(Items from a dataset)
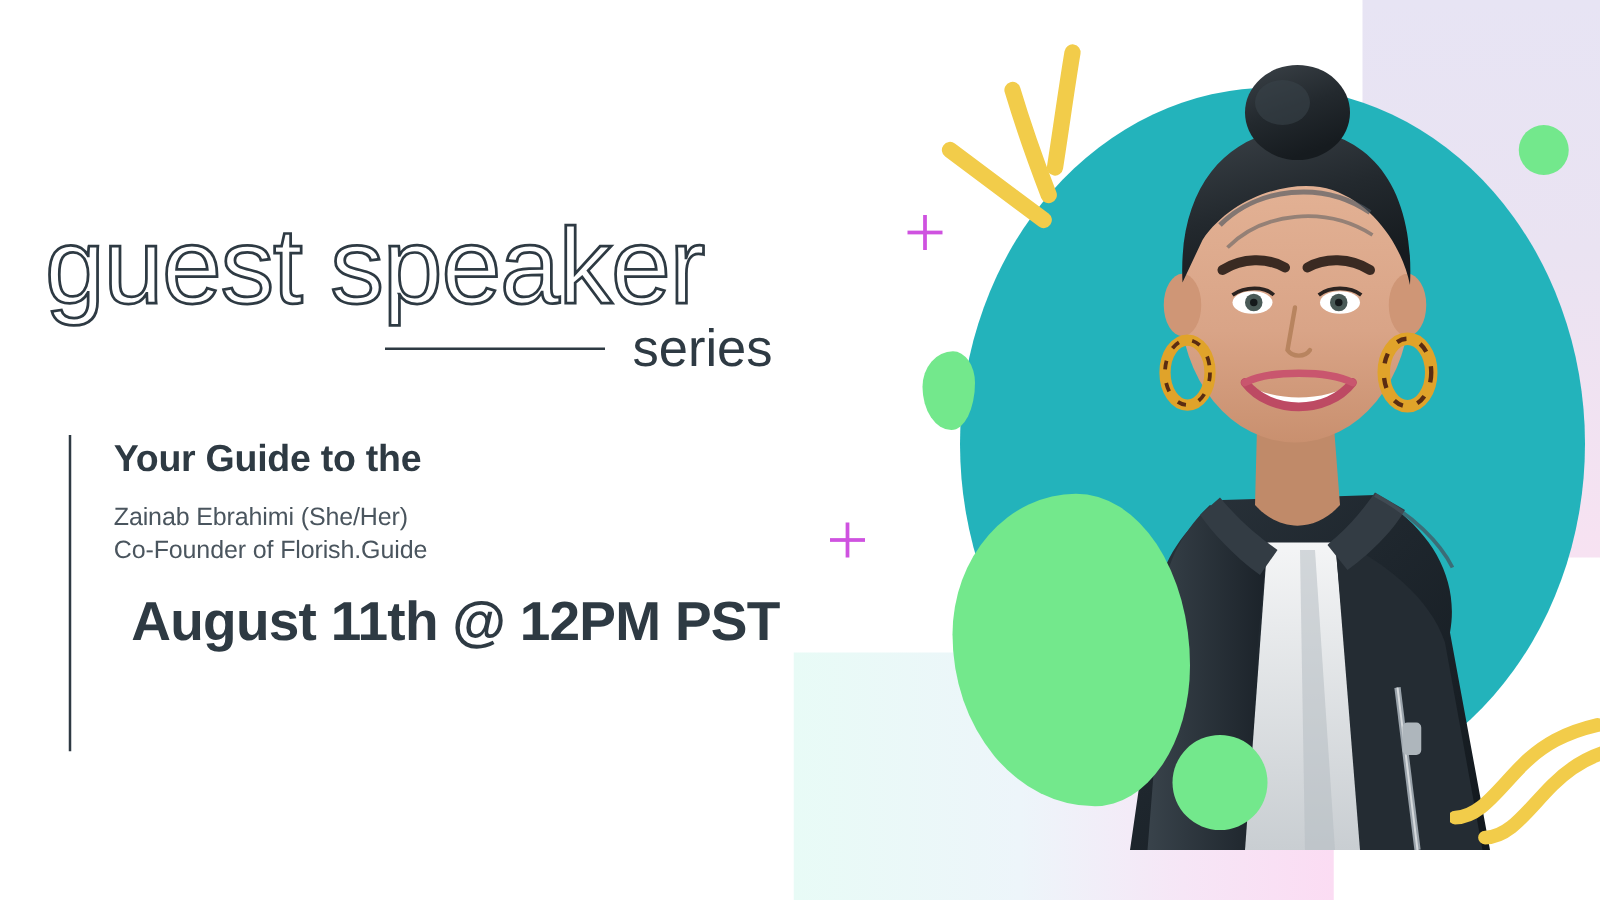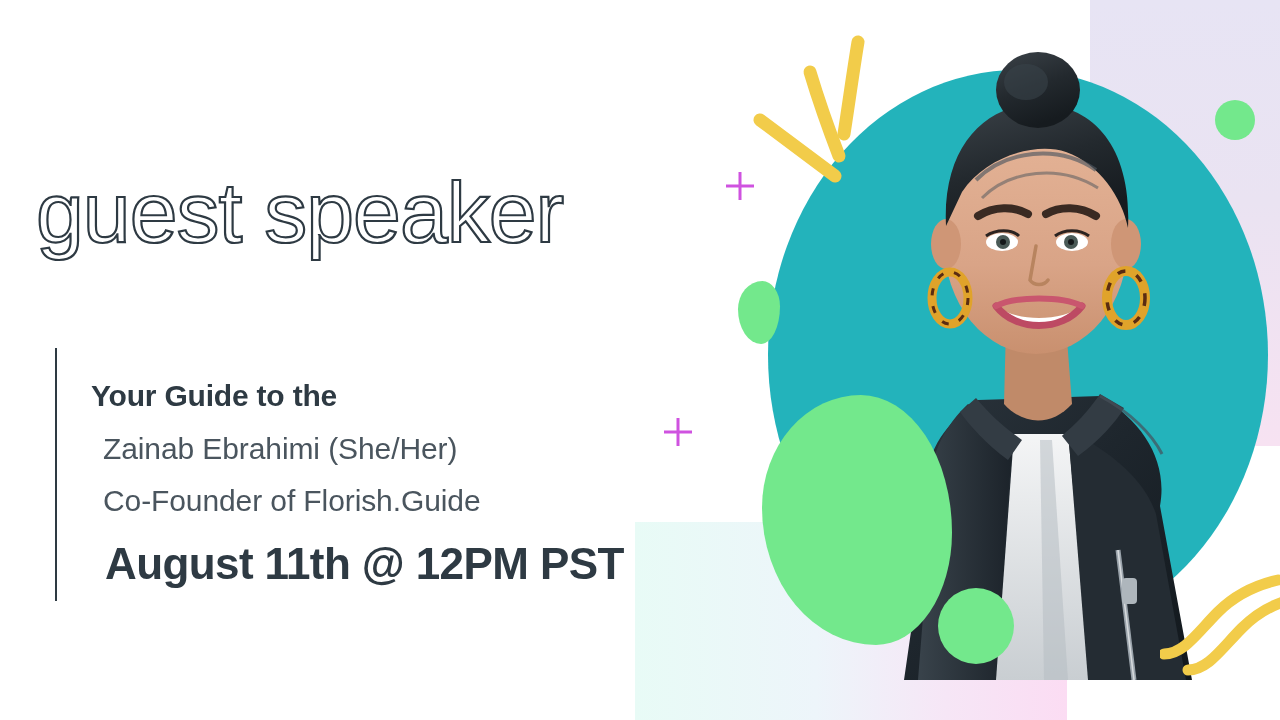--- a/index.html
+++ b/index.html
@@ -354,6 +354,10 @@
     <text x="0" y="84" font-family="Liberation Sans, sans-serif" font-size="86" font-weight="400" letter-spacing="-1" fill="#ffffff" stroke="#2e3a43" stroke-width="2.2">guest speaker</text>
   </svg>
 
+  <div class="series-row">
+    <div class="series-rule"></div>
+    <div class="series-word">series</div>
+  </div>
 
   <div class="vrule"></div>
 

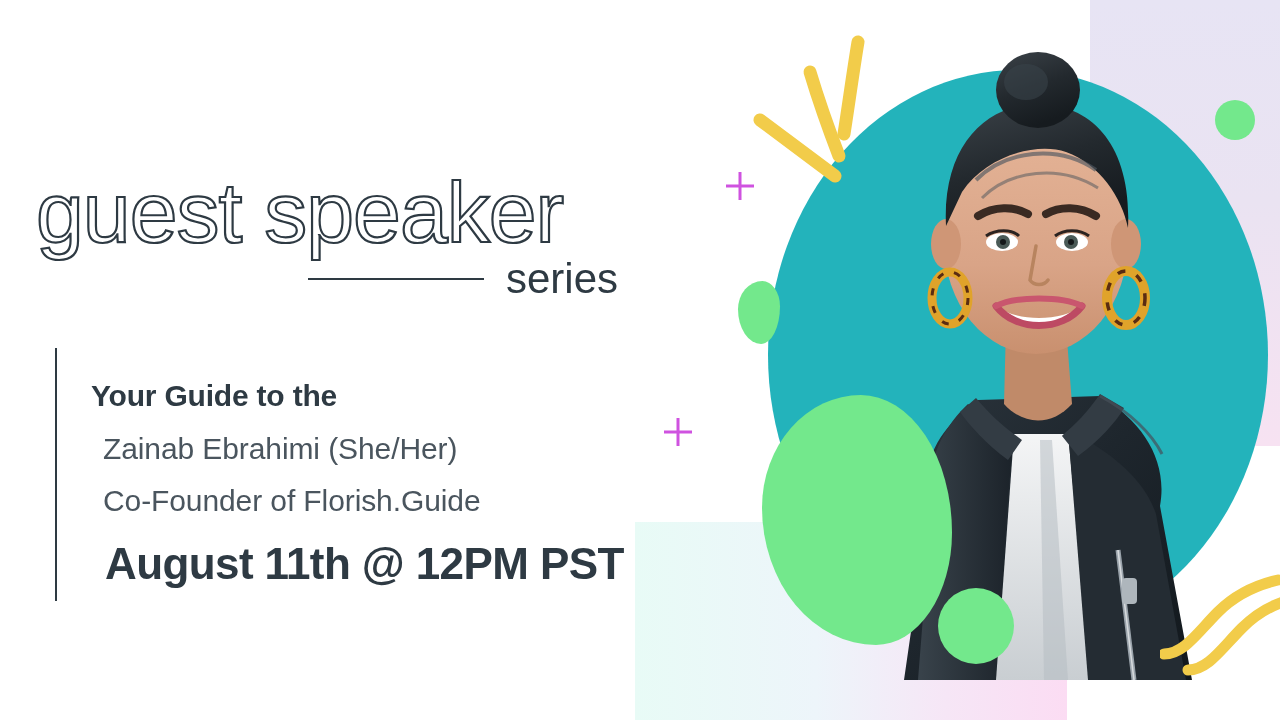--- a/index.html
+++ b/index.html
@@ -191,7 +191,7 @@
   .info {
     position: absolute;
     left: 91px;
-    top: 376px;
+    top: 348px;
     width: 560px;
   }
   .talk-title {

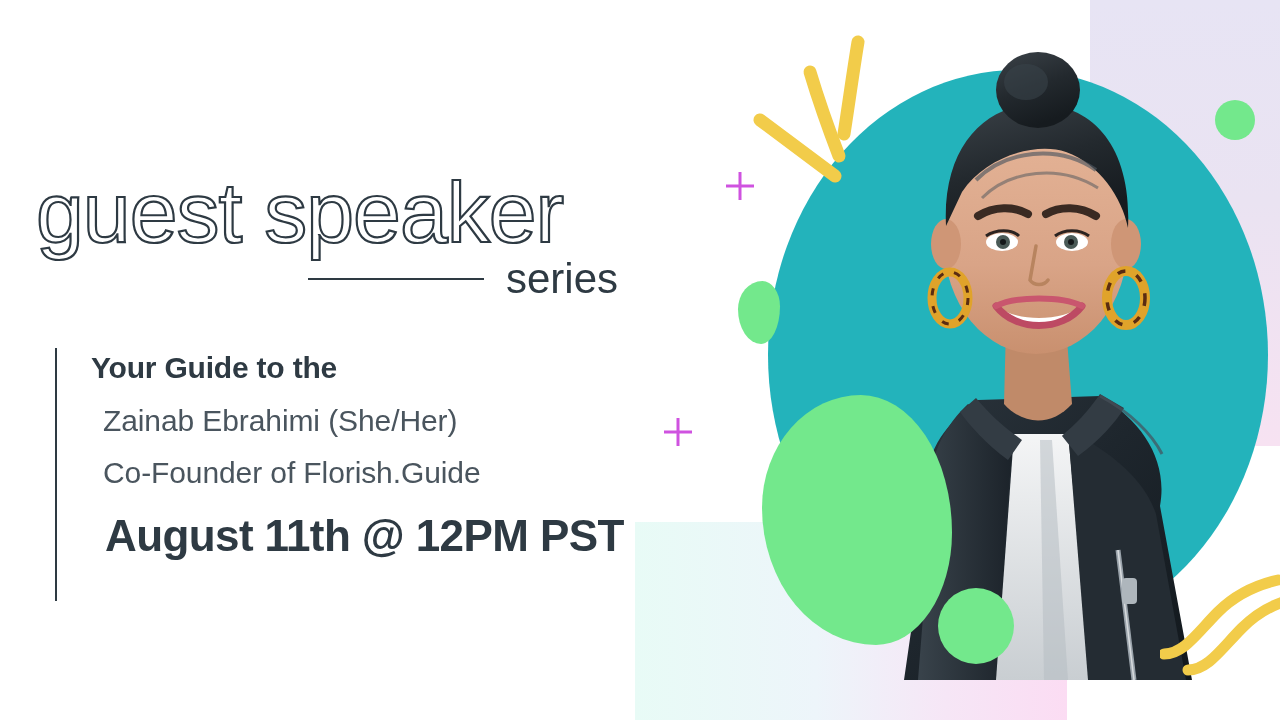--- a/index.html
+++ b/index.html
@@ -204,11 +204,11 @@
   }
   .speaker-name,
   .speaker-role {
-    font-size: 30px;
+    font-size: 20px;
     font-weight: 400;
     color: #4a555e;
     line-height: 1.32;
-    margin: 12px;
+    margin: 0;
     letter-spacing: -0.1px;
   }
   .speaker-name { margin-top: 14px; }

What the exercise asks: Pick out every line above that contains the word "class" and copy it.

Solution below:
+  <div class="series-row">
+    <div class="series-rule"></div>
+    <div class="series-word">series</div>
   <div class="vrule"></div>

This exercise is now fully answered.